[YOUR TASK]:
Reproduce the entire listing exactly as written, apart from its pictures.

[SOURCE MATERIAL]:
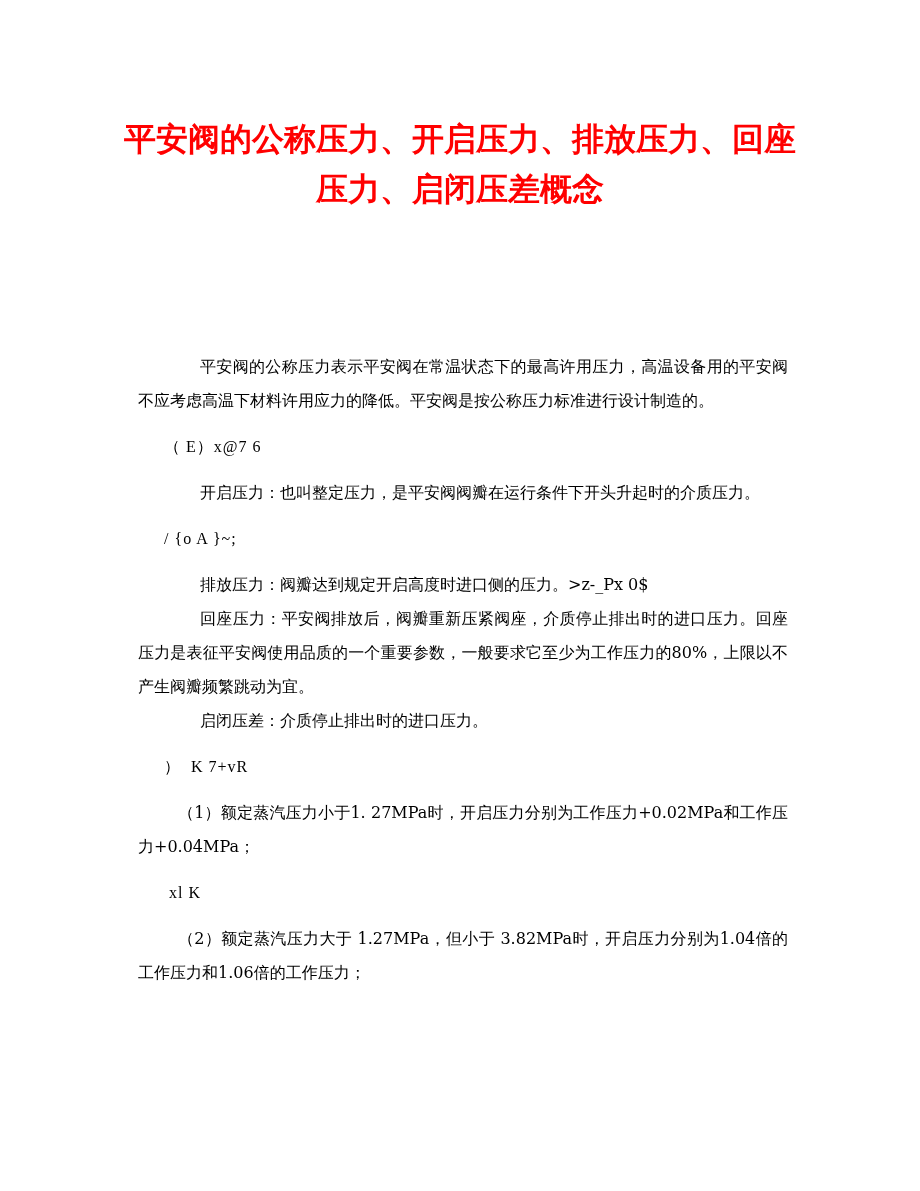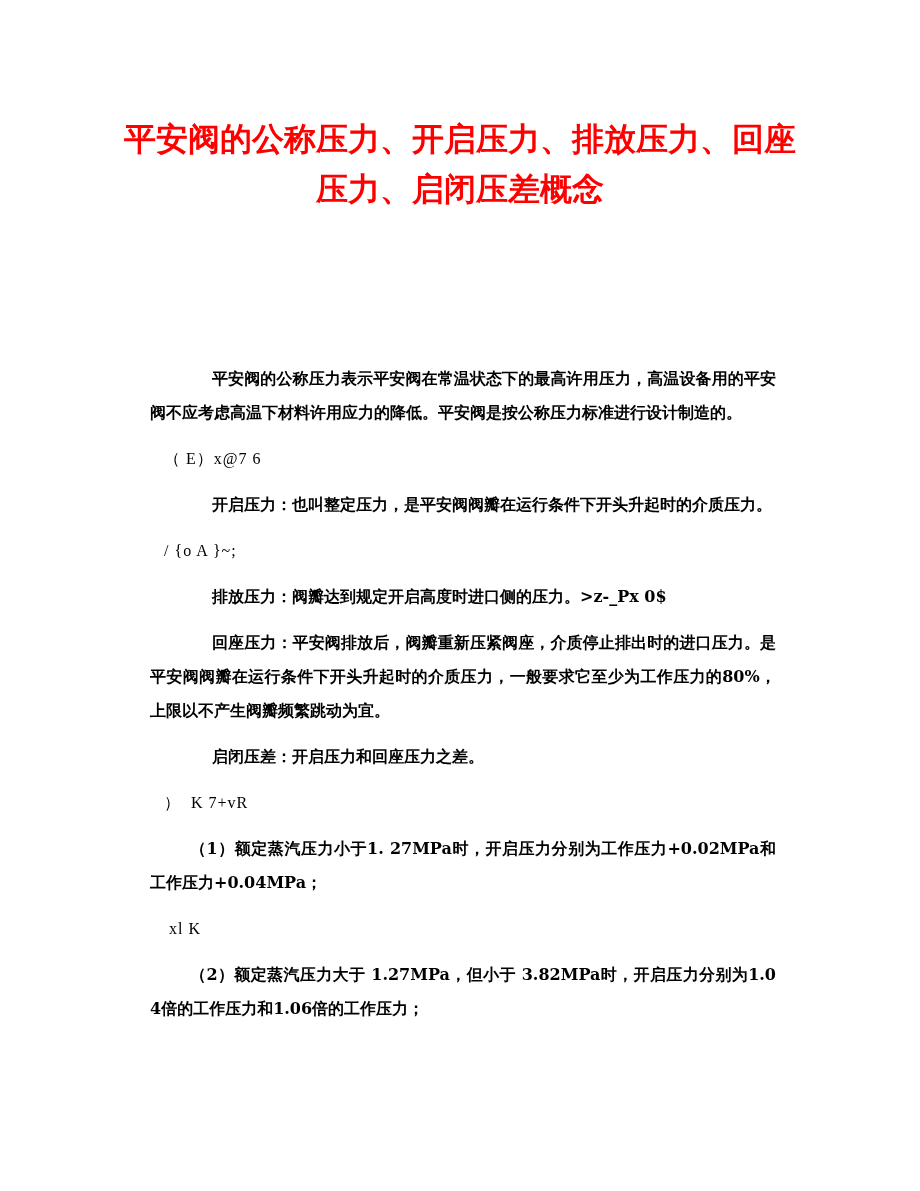"平安阀的公称压力表示平安阀在常温状态下的最高许用压力，高温设备用的平安阀不应考虑" .para { font-weight: bold -> none; margin: 12px -> 0 }
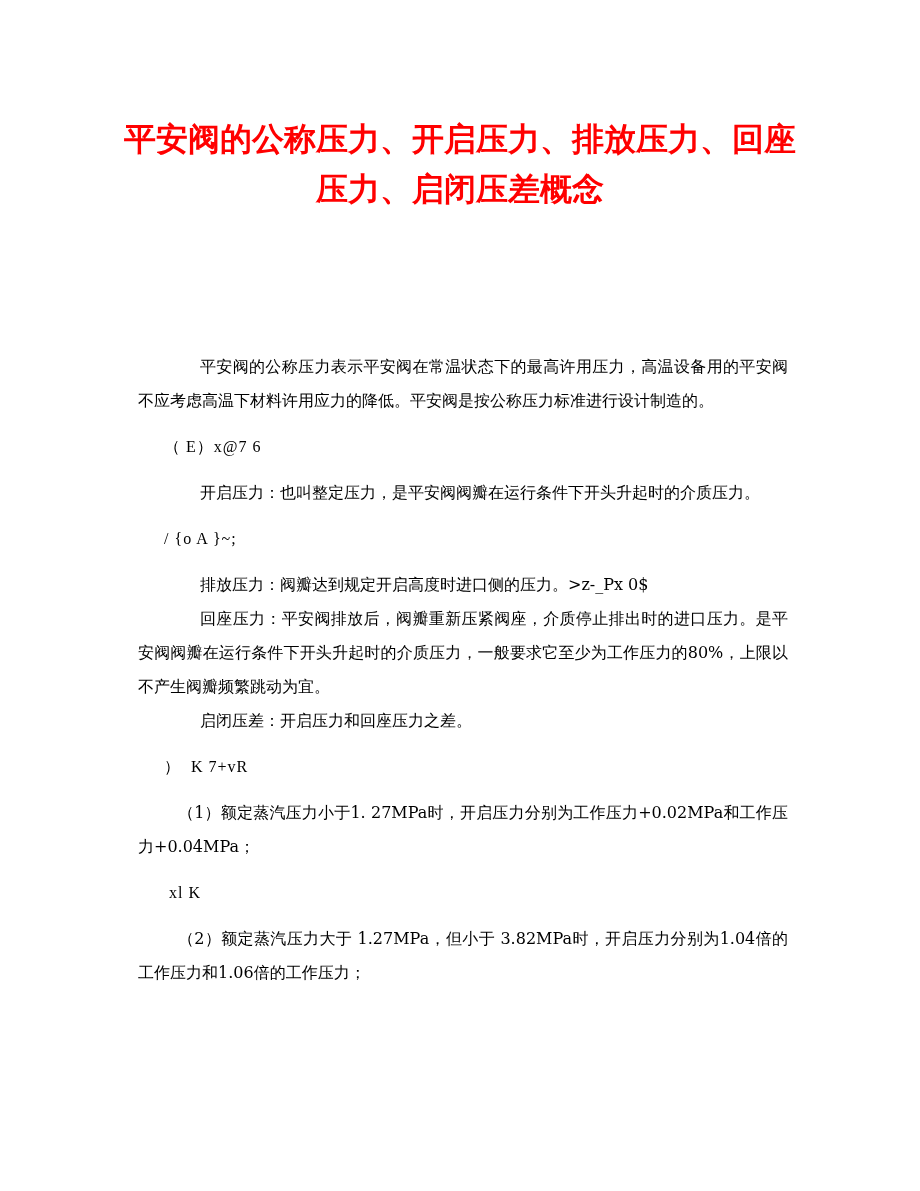"回座压力：平安阀排放后，阀瓣重新压紧阀座，介质停止排出时的进口压力。是平安阀阀瓣" p.para { text: 是平安阀阀瓣在运行条件下开头升起时的介质压力 -> 回座压力是表征平安阀使用品质的一个重要参数 }
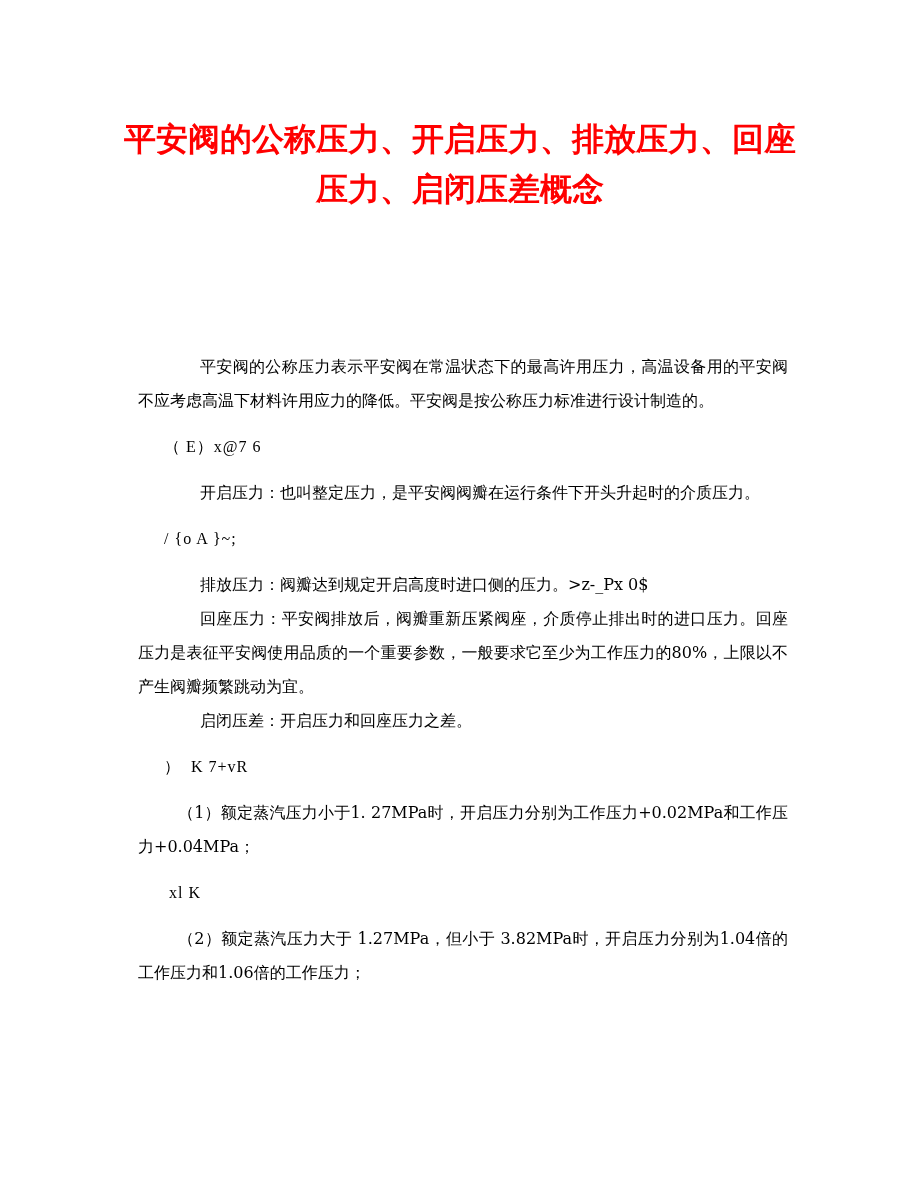"启闭压差：开启压力和回座压力之差。" p.para { text: 开启压力和回座压力之差 -> 介质停止排出时的进口压力 }
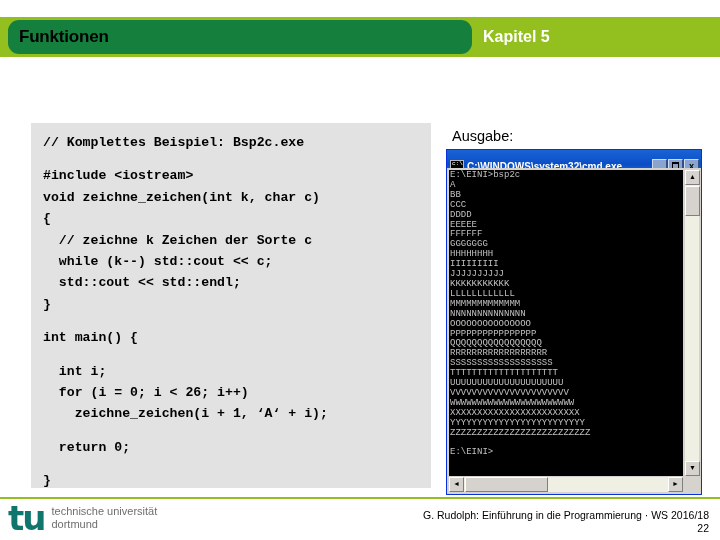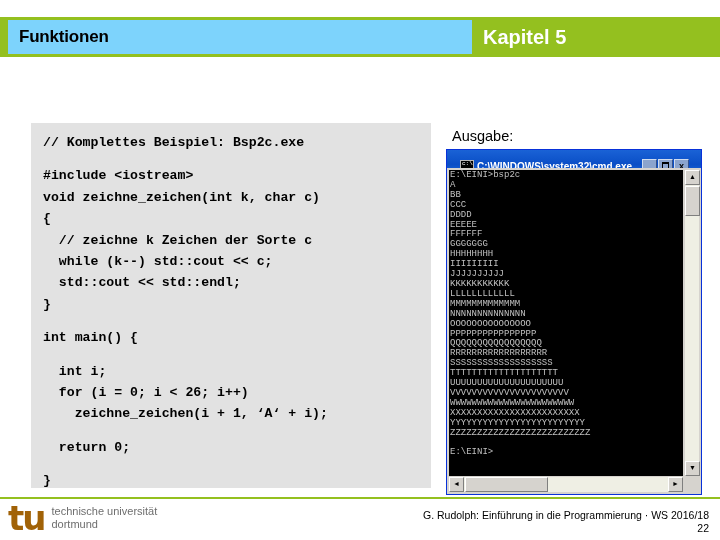"Funktionen" #header-title-box { background: #7dd3fc -> #15803d; border-radius: none -> 11px }
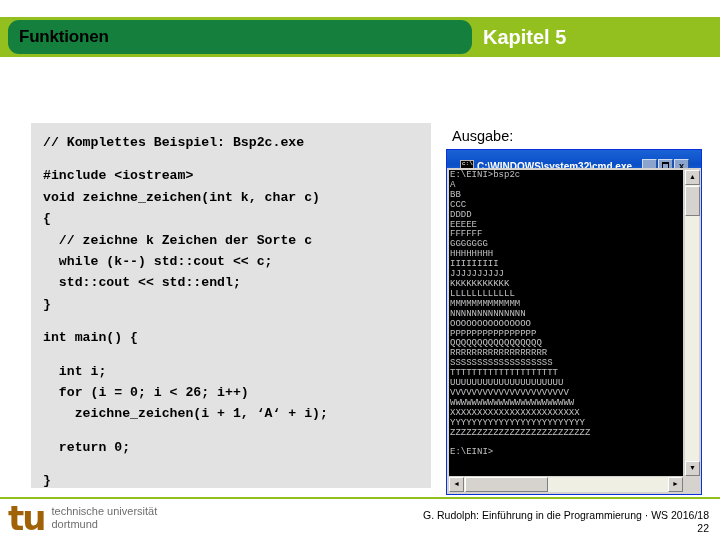"Kapitel 5" #header-chapter { font-size: 20px -> 16px }
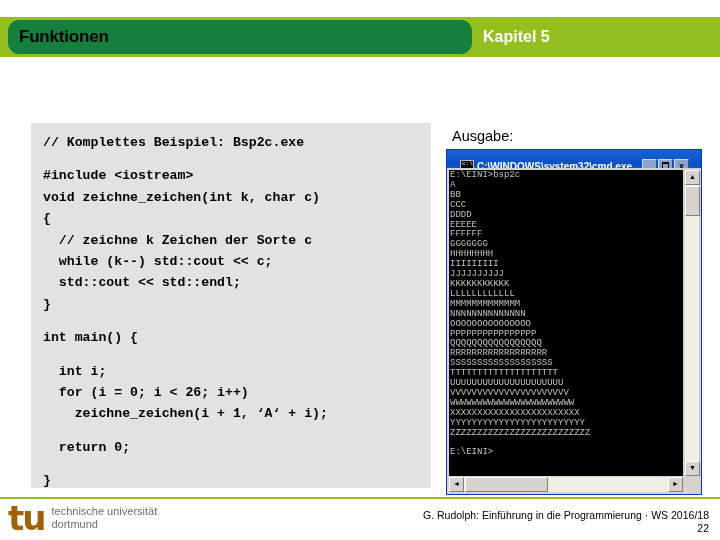"C:\WINDOWS\system32\cmd.exe" #console-titlebar { padding: 0 12px -> 0 2px }
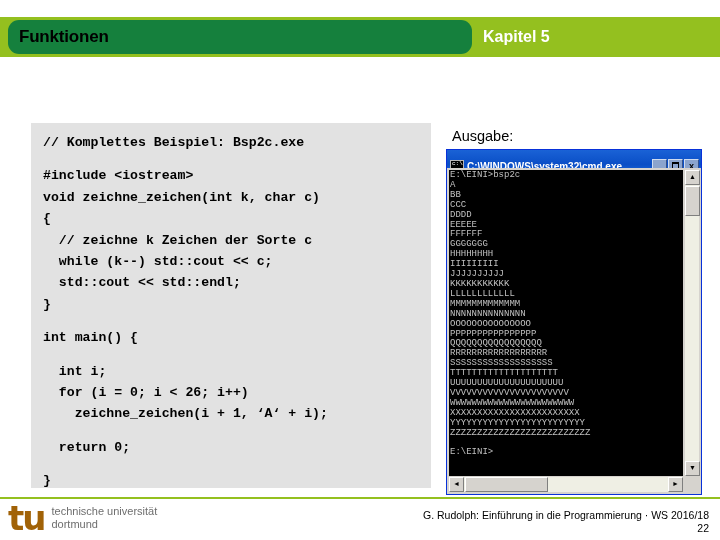"tu" #logo-tu { color: #a16207 -> #0f766e }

[ANSWER SECTION]:
"平安阀的公称压力表示平安阀在常温状态下的最高许用压力，高温设备用的平安阀不应考虑" .para { font-weight: bold -> none; margin: 12px -> 0 }
"回座压力：平安阀排放后，阀瓣重新压紧阀座，介质停止排出时的进口压力。是平安阀阀瓣" p.para { text: 是平安阀阀瓣在运行条件下开头升起时的介质压力 -> 回座压力是表征平安阀使用品质的一个重要参数 }
"启闭压差：开启压力和回座压力之差。" p.para { text: 开启压力和回座压力之差 -> 介质停止排出时的进口压力 }
"Funktionen" #header-title-box { background: #7dd3fc -> #15803d; border-radius: none -> 11px }
"Kapitel 5" #header-chapter { font-size: 20px -> 16px }
"C:\WINDOWS\system32\cmd.exe" #console-titlebar { padding: 0 12px -> 0 2px }
"tu" #logo-tu { color: #a16207 -> #0f766e }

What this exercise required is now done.